Saved data entries:
= Beginning of Section =

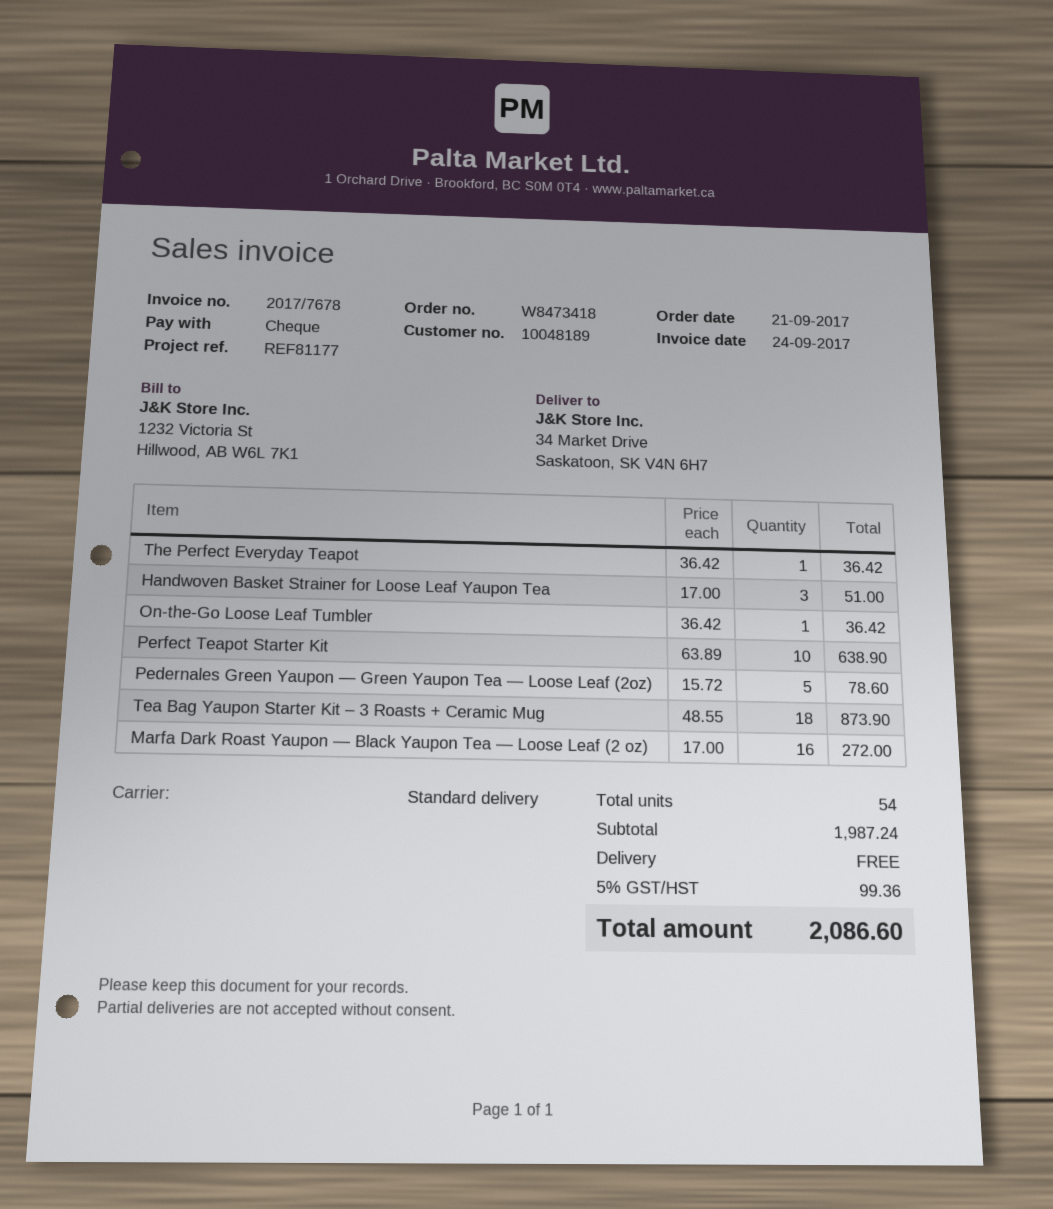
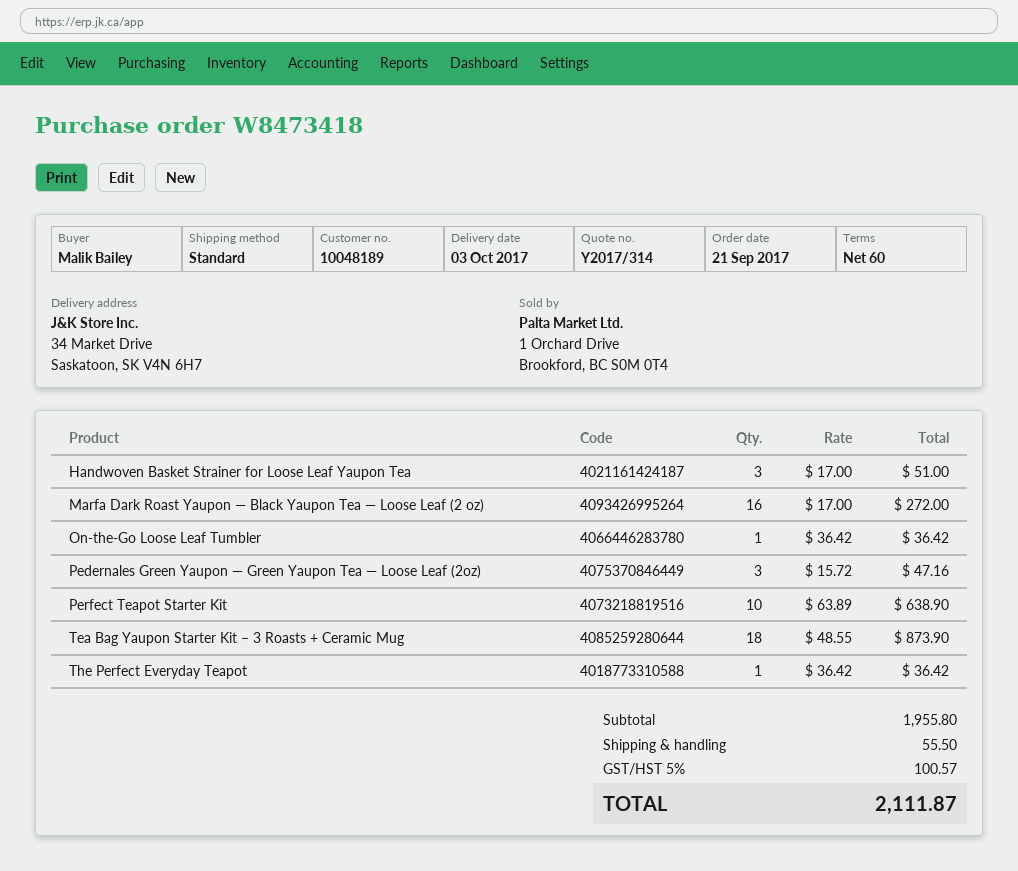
Pedernales Green Yaupon — Green Yaupon Tea — Loose Leaf (2oz): 5 x 15.72 = 78.60 -> 3 x 15.72 = 47.16
subtotal: 1987.24 -> 1955.80
shipping: 0.00 -> 55.50
tax: 5% = 99.36 -> 5% = 100.57
total: 2086.60 -> 2111.87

= End of Section =

◆ WORK TO BE COMPLETED
Print each record as it appears above, dropping every picture from the copy.

◆ EXERCISE ANSWER
Pedernales Green Yaupon — Green Yaupon Tea — Loose Leaf (2oz): 5 x 15.72 = 78.60 -> 3 x 15.72 = 47.16
subtotal: 1987.24 -> 1955.80
shipping: 0.00 -> 55.50
tax: 5% = 99.36 -> 5% = 100.57
total: 2086.60 -> 2111.87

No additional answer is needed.